Towards High-Quality and Efficient Speech Bandwidth Extension with Parallel Amplitude and Phase Prediction

Ye-Xin Lu, Yang Ai, Hui-Peng Du, Zhen-Hua Ling

Abstract: Speech bandwidth extension (BWE) refers to widening the frequency bandwidth range of speech signals, enhancing the speech quality towards brighter and fuller. This paper proposes a generative adversarial network (GAN) based BWE model with parallel prediction of Amplitude and Phase spectra, named AP-BWE, which achieves both high-quality and efficient wideband speech waveform generation. The proposed AP-BWE generator is entirely based on convolutional neural networks (CNNs). It features a dual-stream architecture with mutual interaction, where the amplitude stream and the phase stream communicate with each other and respectively extend the high-frequency components from the input narrowband amplitude and phase spectra. To improve the naturalness of the extended speech signals, we employ a multi-period discriminator at the waveform level and design a pair of multi-resolution amplitude and phase discriminators at the spectral level, respectively. Experimental results demonstrate that our proposed AP-BWE achieves state-of-the-art performance in terms of speech quality for BWE tasks targeting sampling rates of both 16 kHz and 48 kHz. In terms of generation efficiency, due to the all-convolutional architecture and all-frame-level operations, the proposed AP-BWE can generate 48 kHz waveform samples 292.3 times faster than real-time on a single RTX 4090 GPU and 18.1 times faster than real-time on a single CPU. Notably, to our knowledge, AP-BWE is the first to achieve the direct extension of the high-frequency phase spectrum, which is beneficial for improving the effectiveness of existing BWE methods.

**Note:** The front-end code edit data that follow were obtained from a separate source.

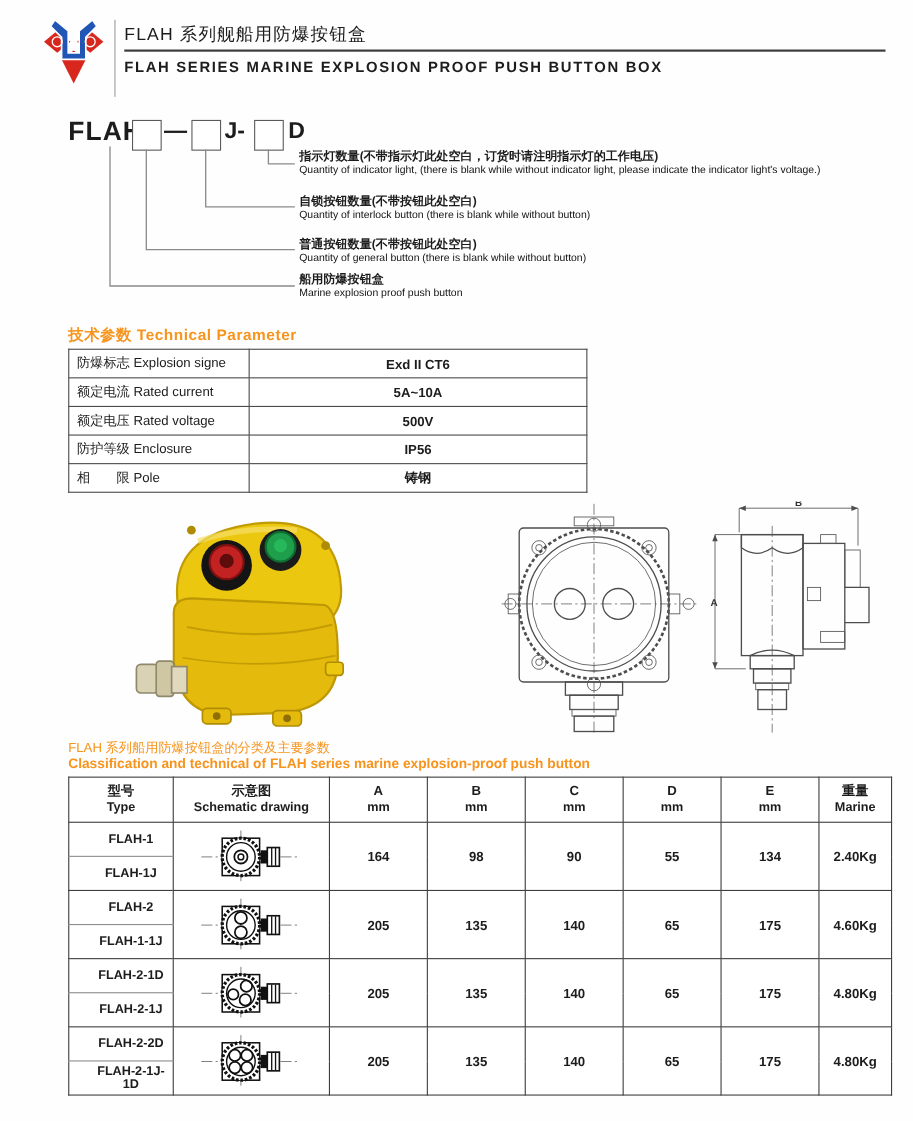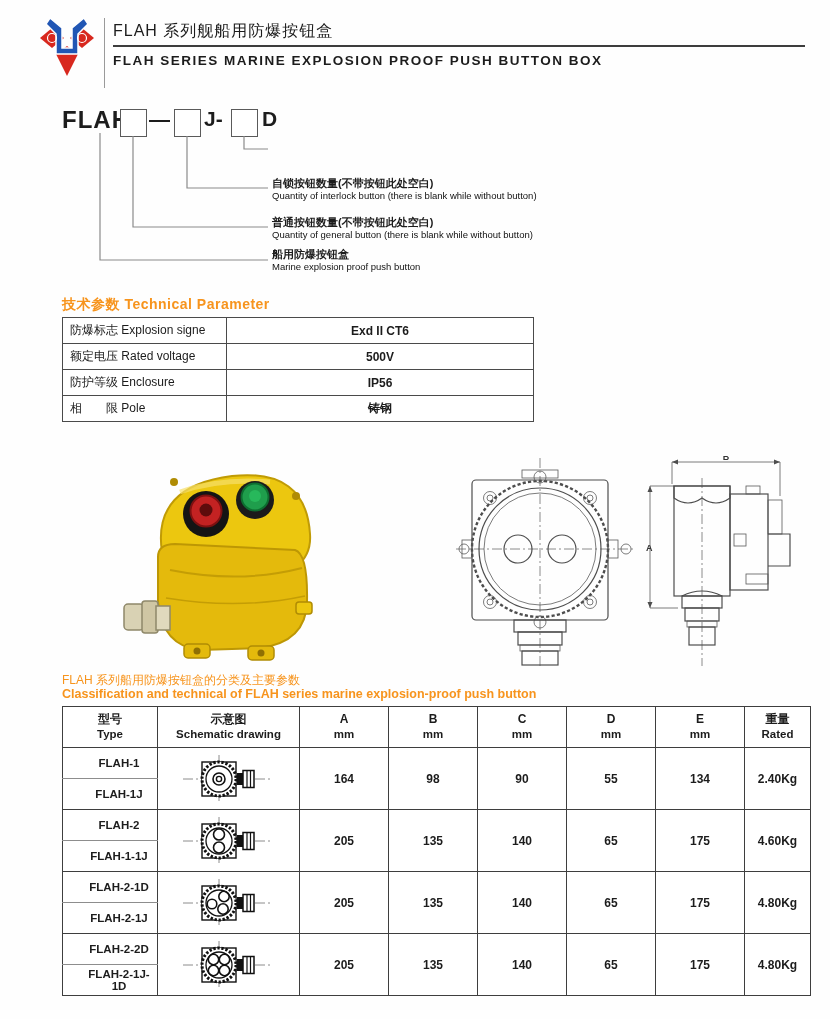"指示灯数量(不带指示灯此处空白，订货时请注明指示灯的工作电压)" div.callout { html: none -> <div> <div>指示灯数量(不带指示灯此处空白，订货时请注明指示灯的工作电压)</div> <div>Quantity of indicator light, (there is blank while without indicator light, please indicate the indicator light's voltage.)</div> </div> }
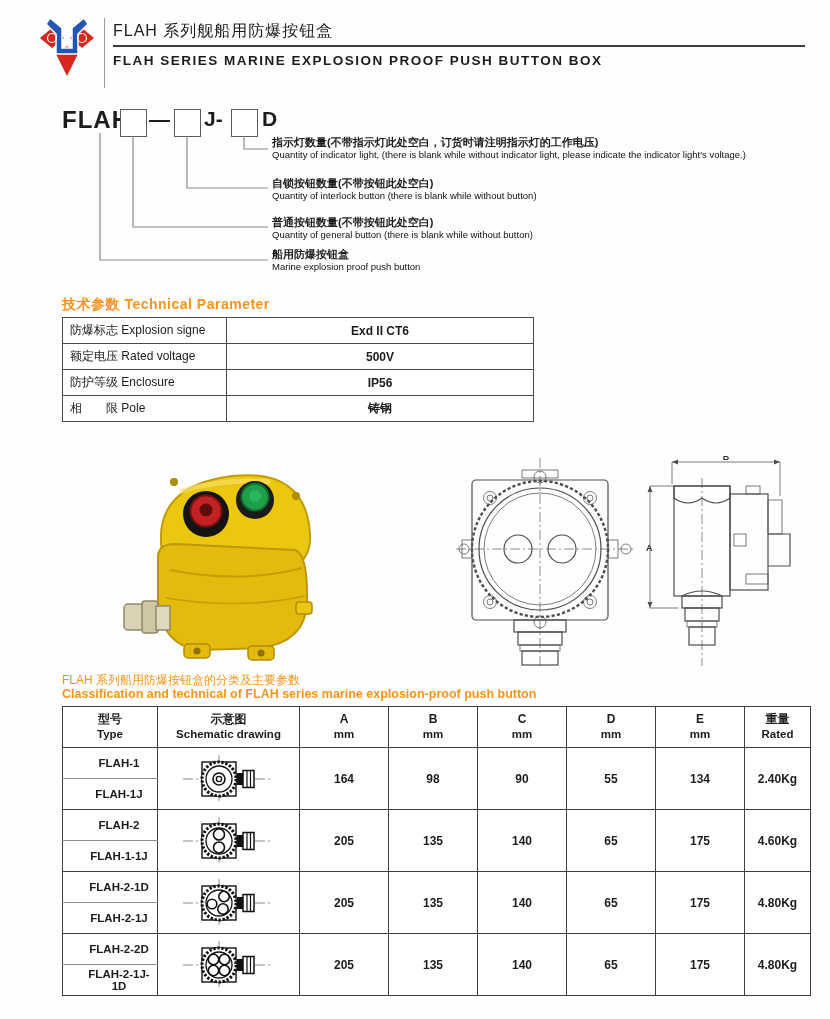"额定电流 Rated current" tr { html: none -> <tr> <td>额定电流 Rated current</td> <td>5A~10A</td> </tr> }
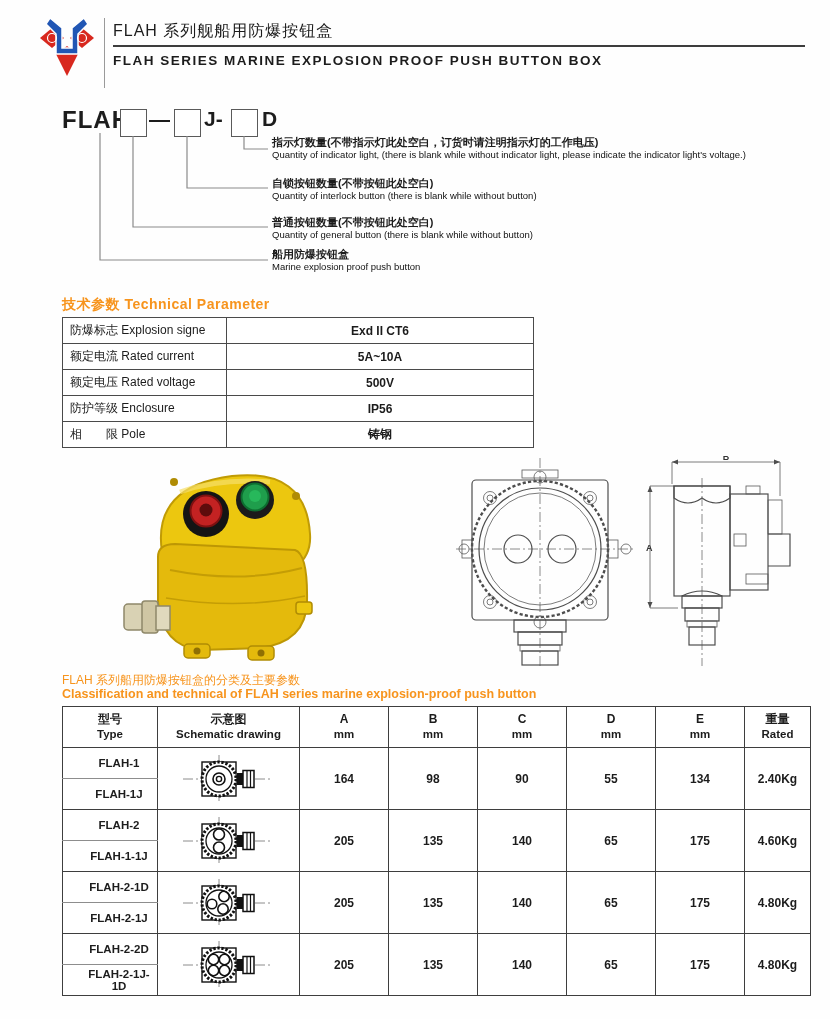"Rated" div.sub { text: Rated -> Marine }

We provide our implementation as open source in this repository. Audio samples can be found at the demo website.

Pre-requisites

Python >= 3.9.
Clone this repository.
Install python requirements. Please refer requirements.txt.
Download datasets
1. Download and extract the VCTK-0.92 dataset, and move its wav48 directory into VCTK-Corpus-0.92 and rename it as wav48_origin.
2. Trim the silence of the dataset, and the trimmed files will be saved to wav48_silence_trimmed.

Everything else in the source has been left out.